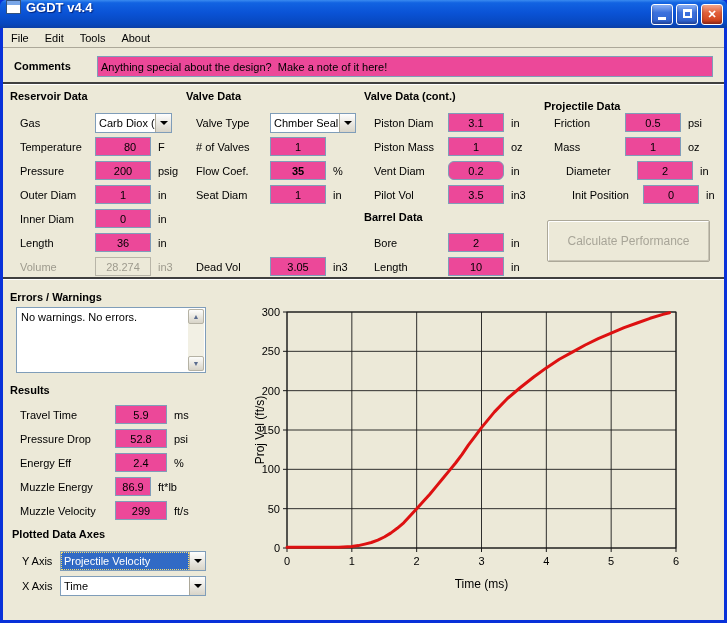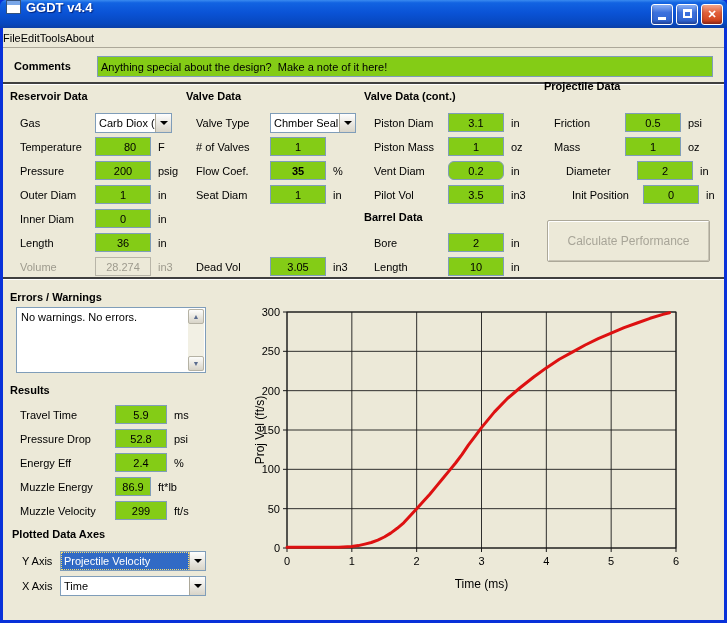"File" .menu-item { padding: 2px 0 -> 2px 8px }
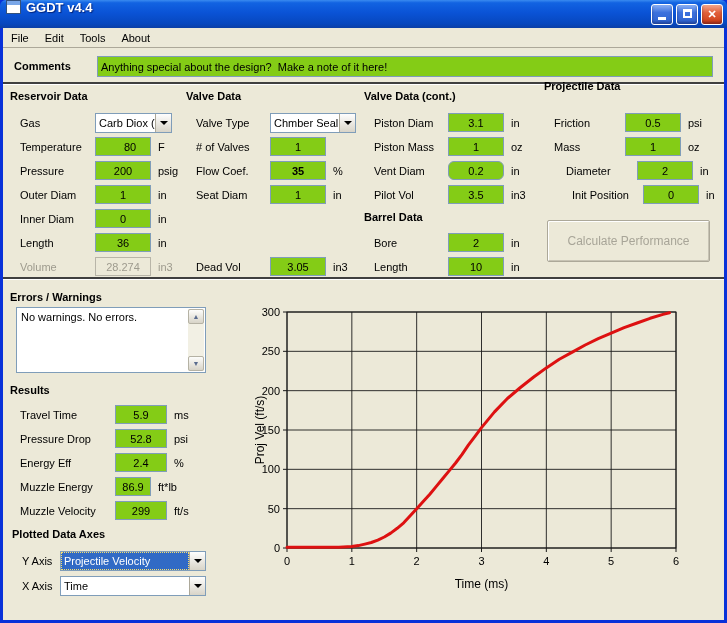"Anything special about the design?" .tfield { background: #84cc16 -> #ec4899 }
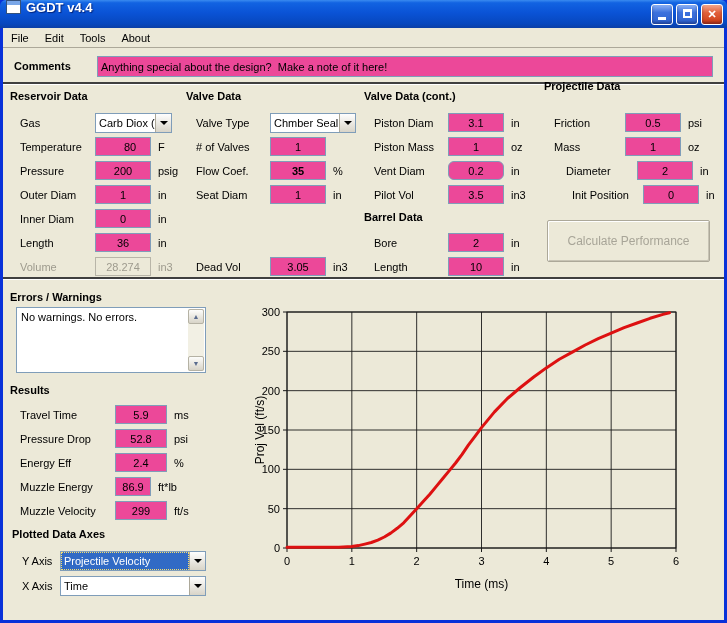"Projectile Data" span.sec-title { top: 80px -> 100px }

...

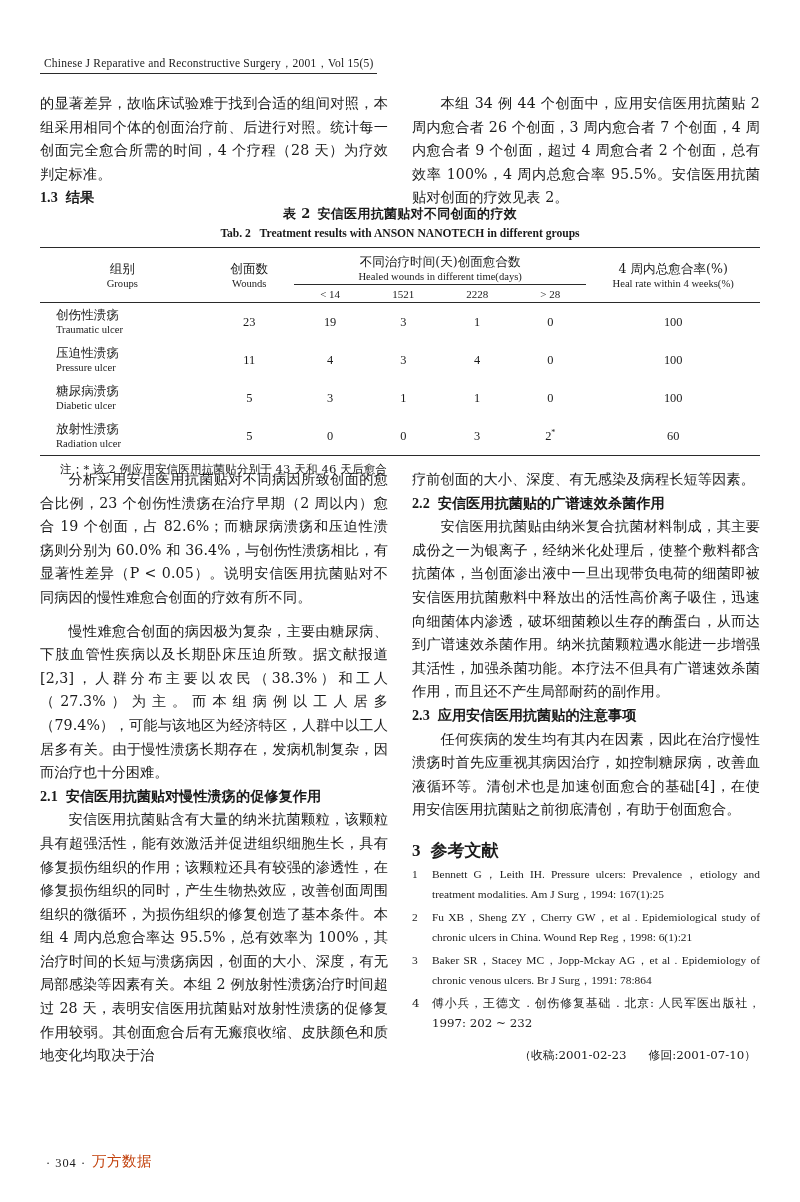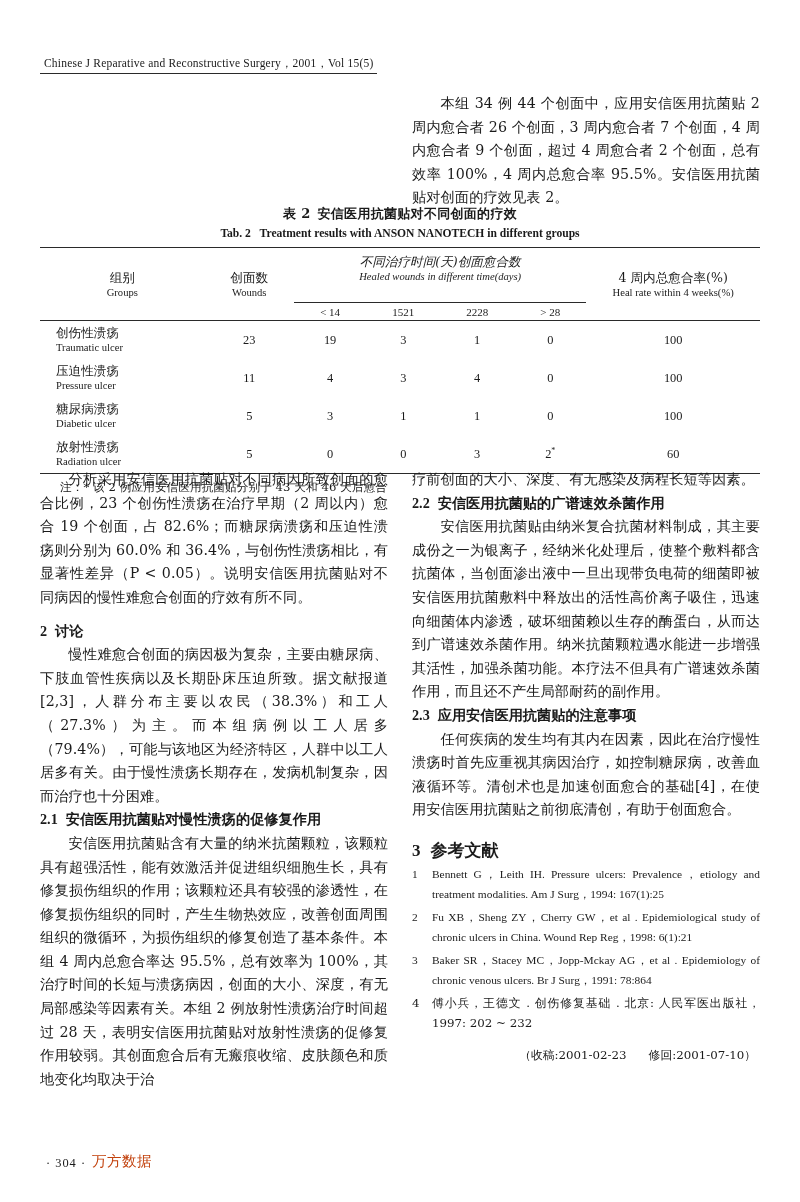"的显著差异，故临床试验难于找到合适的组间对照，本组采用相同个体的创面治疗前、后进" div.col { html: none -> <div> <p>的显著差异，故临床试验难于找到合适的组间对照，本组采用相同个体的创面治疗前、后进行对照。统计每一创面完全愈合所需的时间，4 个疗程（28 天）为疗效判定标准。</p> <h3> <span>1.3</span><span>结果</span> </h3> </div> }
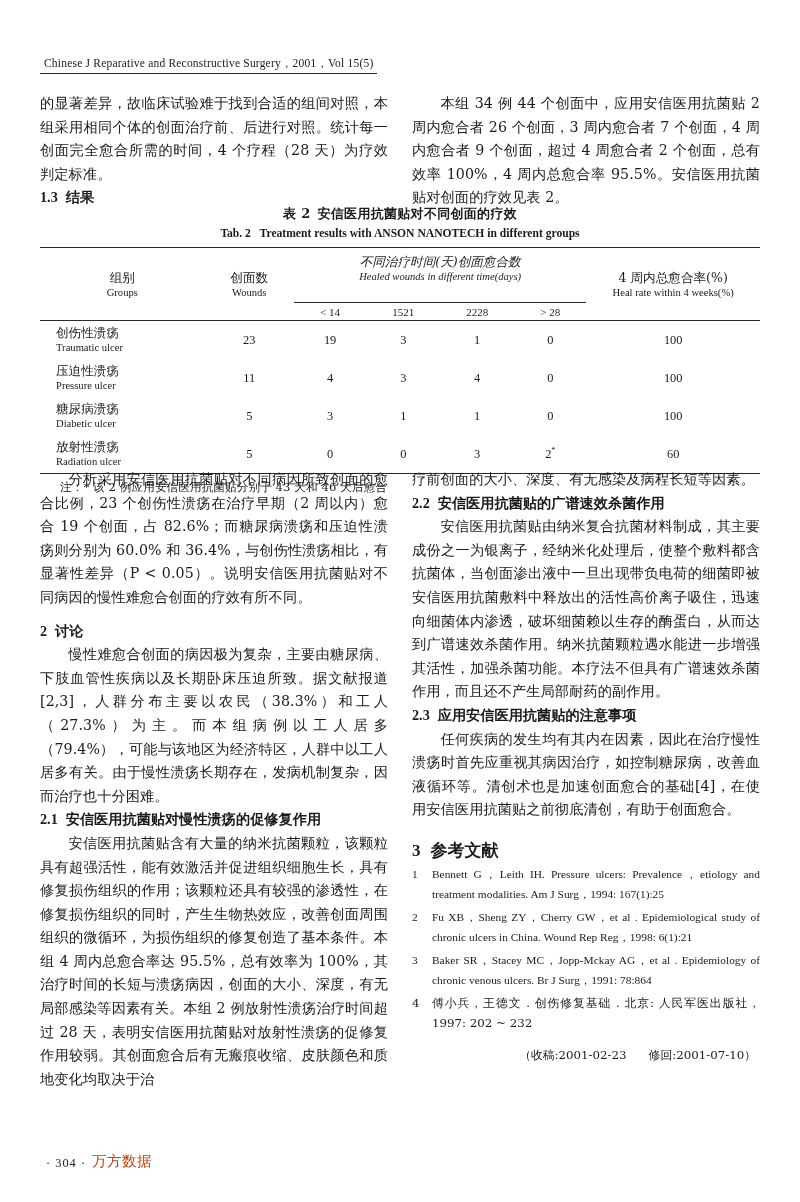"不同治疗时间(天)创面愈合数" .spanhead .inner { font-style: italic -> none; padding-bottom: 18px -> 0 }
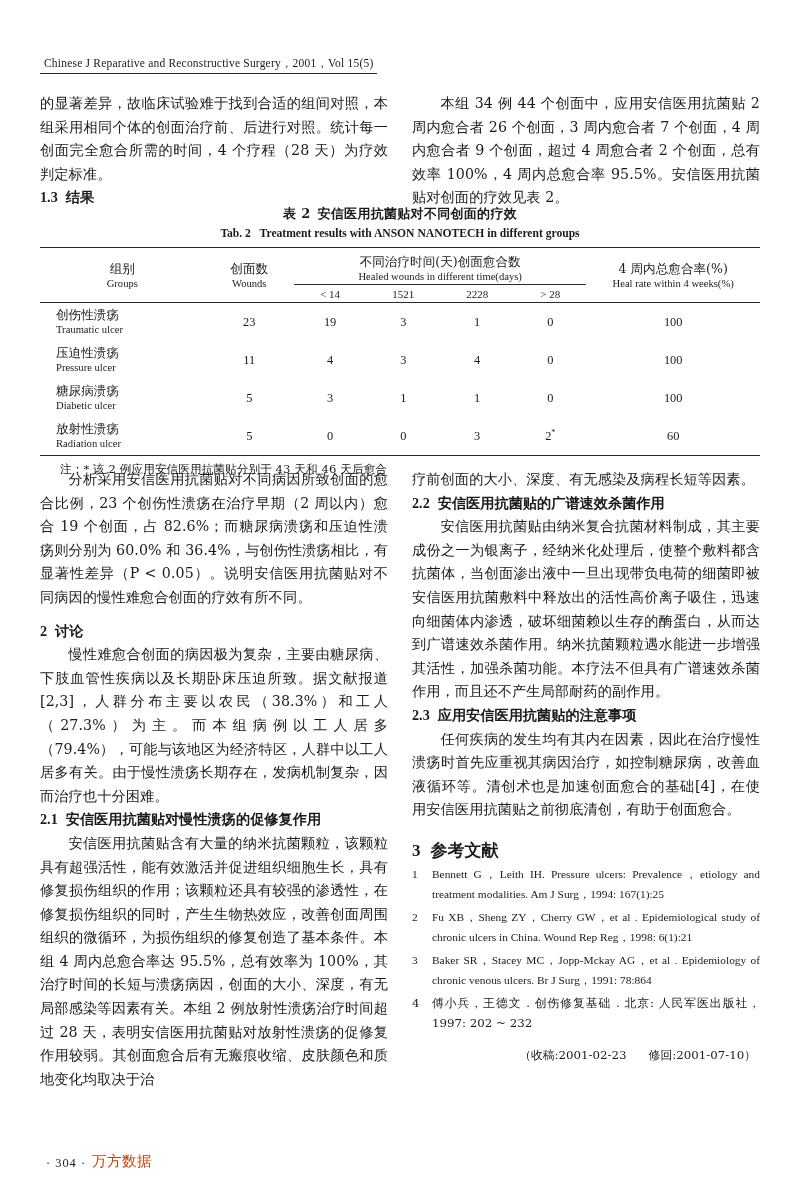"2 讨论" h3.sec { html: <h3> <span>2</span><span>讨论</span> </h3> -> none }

## [Work to complete]
Leaving out each picture, repeat exactly the lines above from the one that contains "special about the" through the one that contains "top: 80px ->".

## [Response]
"Anything special about the design?" .tfield { background: #84cc16 -> #ec4899 }
"Projectile Data" span.sec-title { top: 80px -> 100px }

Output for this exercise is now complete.